▼
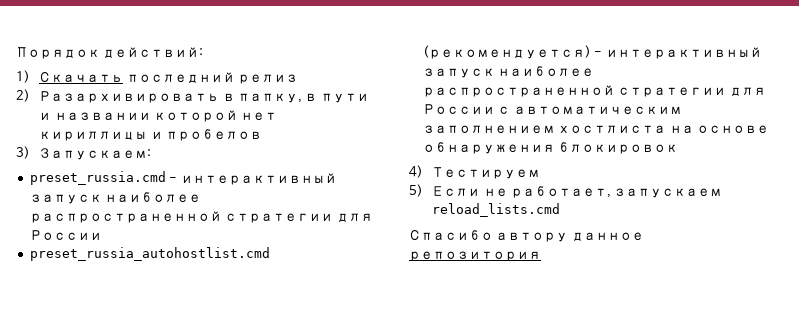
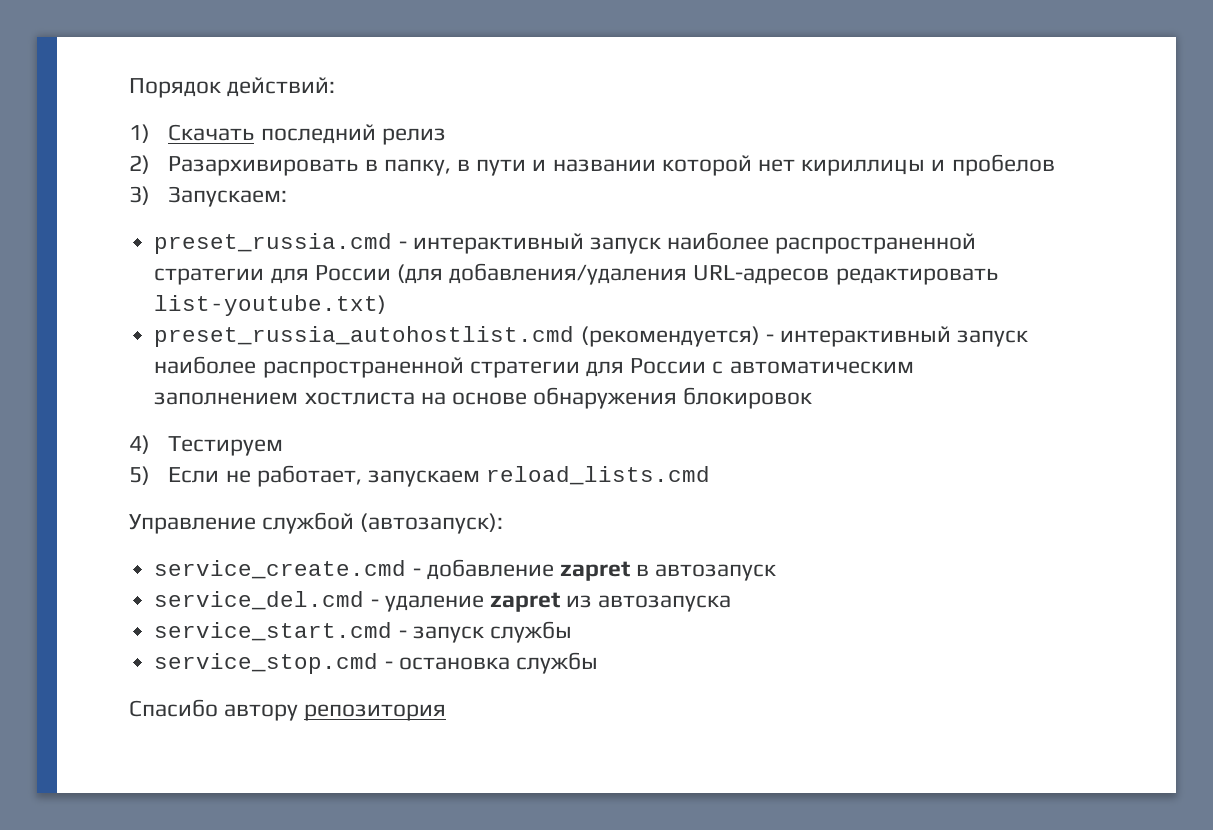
- preset_russia.cmd - интерактивный запуск наиболее распространенной стратегии для России
+ preset_russia.cmd - интерактивный запуск наиболее распространенной стратегии для России (для добавления/удаления URL-адресов редактировать list-youtube.txt)
+ Управление службой (автозапуск):
+ service_create.cmd - добавление zapret в автозапуск
+ service_del.cmd - удаление zapret из автозапуска
+ service_start.cmd - запуск службы
+ service_stop.cmd - остановка службы
- Спасибо автору данное репозитория
+ Спасибо автору репозитория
▲
What is expected: Set down each entry above word for word, without its pictures.

Finished exercise:
- preset_russia.cmd - интерактивный запуск наиболее распространенной стратегии для России
+ preset_russia.cmd - интерактивный запуск наиболее распространенной стратегии для России (для добавления/удаления URL-адресов редактировать list-youtube.txt)
+ Управление службой (автозапуск):
+ service_create.cmd - добавление zapret в автозапуск
+ service_del.cmd - удаление zapret из автозапуска
+ service_start.cmd - запуск службы
+ service_stop.cmd - остановка службы
- Спасибо автору данное репозитория
+ Спасибо автору репозитория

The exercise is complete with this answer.